Exercise prompt:
Everything from the line holding "[181,510,245,530] backup ->" through the last line of the listing needs to be repeated exactly, with no other lines.

Records for the task:
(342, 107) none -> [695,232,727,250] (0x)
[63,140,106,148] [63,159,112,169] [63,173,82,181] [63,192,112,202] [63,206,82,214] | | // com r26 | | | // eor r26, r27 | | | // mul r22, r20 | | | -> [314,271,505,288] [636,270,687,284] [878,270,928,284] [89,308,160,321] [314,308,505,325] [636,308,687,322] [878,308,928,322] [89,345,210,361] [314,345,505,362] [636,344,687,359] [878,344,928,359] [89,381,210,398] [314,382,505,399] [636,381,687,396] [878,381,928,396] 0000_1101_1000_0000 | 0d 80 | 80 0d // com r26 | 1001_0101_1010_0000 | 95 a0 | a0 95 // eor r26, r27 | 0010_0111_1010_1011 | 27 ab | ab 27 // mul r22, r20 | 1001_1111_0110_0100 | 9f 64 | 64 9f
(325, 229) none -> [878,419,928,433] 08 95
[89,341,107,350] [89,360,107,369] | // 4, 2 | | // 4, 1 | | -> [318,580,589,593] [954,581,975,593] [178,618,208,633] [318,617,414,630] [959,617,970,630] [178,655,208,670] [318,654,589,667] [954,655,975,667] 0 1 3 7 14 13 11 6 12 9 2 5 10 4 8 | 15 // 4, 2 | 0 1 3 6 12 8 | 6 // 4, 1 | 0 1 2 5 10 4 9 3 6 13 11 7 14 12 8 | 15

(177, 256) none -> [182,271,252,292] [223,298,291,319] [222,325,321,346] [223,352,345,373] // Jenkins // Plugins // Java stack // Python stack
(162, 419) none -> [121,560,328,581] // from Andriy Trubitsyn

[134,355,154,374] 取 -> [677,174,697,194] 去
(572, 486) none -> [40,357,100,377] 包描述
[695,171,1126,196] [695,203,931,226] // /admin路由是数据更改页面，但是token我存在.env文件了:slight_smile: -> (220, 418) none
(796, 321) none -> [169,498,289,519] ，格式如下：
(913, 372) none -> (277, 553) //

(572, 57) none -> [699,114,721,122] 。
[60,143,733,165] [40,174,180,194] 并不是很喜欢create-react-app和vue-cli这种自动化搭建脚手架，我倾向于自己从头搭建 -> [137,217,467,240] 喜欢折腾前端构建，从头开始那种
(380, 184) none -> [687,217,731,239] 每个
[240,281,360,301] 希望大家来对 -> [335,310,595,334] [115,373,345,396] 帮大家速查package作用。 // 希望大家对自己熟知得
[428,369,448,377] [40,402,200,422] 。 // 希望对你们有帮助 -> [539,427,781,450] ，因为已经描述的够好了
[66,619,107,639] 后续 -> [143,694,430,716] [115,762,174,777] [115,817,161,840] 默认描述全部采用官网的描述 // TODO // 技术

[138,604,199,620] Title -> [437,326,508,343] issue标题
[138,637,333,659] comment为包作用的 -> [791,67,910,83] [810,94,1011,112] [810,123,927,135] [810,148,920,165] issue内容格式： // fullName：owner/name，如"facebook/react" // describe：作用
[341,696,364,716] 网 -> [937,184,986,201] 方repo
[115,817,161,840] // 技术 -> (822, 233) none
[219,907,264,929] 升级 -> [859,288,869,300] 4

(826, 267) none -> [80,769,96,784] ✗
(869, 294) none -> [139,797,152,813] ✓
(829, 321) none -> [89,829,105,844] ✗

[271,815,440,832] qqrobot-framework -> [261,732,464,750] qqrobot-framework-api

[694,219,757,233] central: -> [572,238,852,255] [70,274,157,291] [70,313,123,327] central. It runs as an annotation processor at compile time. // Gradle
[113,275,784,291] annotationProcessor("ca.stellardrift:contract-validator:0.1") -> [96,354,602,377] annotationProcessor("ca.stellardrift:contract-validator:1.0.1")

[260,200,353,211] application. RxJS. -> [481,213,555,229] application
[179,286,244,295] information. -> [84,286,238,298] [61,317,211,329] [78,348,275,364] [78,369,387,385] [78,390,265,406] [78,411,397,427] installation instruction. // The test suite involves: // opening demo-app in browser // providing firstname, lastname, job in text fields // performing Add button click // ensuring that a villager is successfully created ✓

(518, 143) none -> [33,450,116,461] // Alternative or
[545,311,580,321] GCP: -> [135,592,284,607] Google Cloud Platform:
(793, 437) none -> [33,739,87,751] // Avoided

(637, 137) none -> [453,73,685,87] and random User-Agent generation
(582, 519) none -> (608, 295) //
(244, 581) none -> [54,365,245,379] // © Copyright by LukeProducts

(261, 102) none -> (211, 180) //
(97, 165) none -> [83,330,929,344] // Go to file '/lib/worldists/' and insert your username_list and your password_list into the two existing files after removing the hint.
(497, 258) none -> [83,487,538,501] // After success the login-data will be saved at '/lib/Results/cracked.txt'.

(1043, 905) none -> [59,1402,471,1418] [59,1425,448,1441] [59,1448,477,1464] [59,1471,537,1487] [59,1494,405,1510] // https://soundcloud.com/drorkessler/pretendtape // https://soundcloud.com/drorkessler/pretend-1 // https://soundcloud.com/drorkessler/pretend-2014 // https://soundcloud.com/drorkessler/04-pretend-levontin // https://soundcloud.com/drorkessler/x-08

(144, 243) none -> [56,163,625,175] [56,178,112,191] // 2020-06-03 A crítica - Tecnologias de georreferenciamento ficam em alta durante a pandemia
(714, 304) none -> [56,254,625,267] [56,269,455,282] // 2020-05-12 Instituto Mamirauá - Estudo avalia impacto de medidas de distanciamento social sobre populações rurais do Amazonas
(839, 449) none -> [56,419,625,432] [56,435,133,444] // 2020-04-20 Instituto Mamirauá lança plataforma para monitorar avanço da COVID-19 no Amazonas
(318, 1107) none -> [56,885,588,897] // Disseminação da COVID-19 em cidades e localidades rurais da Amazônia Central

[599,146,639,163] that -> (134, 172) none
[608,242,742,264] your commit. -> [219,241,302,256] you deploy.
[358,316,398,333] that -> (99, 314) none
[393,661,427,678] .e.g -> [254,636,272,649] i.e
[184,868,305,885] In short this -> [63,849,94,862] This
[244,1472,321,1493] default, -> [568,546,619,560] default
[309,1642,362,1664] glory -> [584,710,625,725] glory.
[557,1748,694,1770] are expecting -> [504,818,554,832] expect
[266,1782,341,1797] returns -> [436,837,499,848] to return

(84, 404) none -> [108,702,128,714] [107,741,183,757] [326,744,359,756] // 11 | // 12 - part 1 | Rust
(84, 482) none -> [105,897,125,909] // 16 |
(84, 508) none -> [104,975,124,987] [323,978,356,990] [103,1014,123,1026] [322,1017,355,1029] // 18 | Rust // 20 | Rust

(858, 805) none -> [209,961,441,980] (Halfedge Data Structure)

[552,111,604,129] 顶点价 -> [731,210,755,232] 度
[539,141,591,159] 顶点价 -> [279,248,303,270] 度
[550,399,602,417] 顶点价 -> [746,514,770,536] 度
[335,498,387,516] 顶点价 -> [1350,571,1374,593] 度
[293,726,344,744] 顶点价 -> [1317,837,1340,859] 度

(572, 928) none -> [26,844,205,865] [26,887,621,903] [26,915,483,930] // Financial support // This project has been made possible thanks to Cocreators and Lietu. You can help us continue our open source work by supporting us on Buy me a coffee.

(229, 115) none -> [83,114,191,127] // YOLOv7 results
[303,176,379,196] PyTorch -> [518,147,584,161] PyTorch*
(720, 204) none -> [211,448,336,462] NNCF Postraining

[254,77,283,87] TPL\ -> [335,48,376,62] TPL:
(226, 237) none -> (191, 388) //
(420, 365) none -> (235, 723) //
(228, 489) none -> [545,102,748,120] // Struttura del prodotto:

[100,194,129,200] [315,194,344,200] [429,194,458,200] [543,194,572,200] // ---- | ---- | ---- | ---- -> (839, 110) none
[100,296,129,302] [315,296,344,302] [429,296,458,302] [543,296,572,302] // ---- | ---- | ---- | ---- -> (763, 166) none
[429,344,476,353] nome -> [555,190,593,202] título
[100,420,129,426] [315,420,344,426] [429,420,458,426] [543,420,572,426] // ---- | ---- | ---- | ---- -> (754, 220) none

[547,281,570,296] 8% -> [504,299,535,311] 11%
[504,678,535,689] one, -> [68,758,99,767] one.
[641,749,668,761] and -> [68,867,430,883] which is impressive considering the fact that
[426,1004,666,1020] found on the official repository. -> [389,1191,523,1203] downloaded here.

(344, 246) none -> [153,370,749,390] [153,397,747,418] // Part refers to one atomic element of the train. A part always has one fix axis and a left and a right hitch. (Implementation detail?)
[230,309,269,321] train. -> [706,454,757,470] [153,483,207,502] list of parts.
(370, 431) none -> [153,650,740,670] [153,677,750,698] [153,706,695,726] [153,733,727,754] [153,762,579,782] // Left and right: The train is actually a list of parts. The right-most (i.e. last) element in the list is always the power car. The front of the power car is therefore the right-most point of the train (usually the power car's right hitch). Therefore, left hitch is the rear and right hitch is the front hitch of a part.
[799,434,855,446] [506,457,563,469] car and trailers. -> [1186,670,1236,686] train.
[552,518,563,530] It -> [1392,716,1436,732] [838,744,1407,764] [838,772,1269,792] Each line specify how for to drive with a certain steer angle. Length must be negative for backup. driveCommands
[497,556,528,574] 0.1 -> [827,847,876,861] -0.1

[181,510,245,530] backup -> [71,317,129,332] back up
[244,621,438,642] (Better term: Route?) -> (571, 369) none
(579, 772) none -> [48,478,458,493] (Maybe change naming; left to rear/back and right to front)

Exercise response:
[181,510,245,530] backup -> [71,317,129,332] back up
[244,621,438,642] (Better term: Route?) -> (571, 369) none
(579, 772) none -> [48,478,458,493] (Maybe change naming; left to rear/back and right to front)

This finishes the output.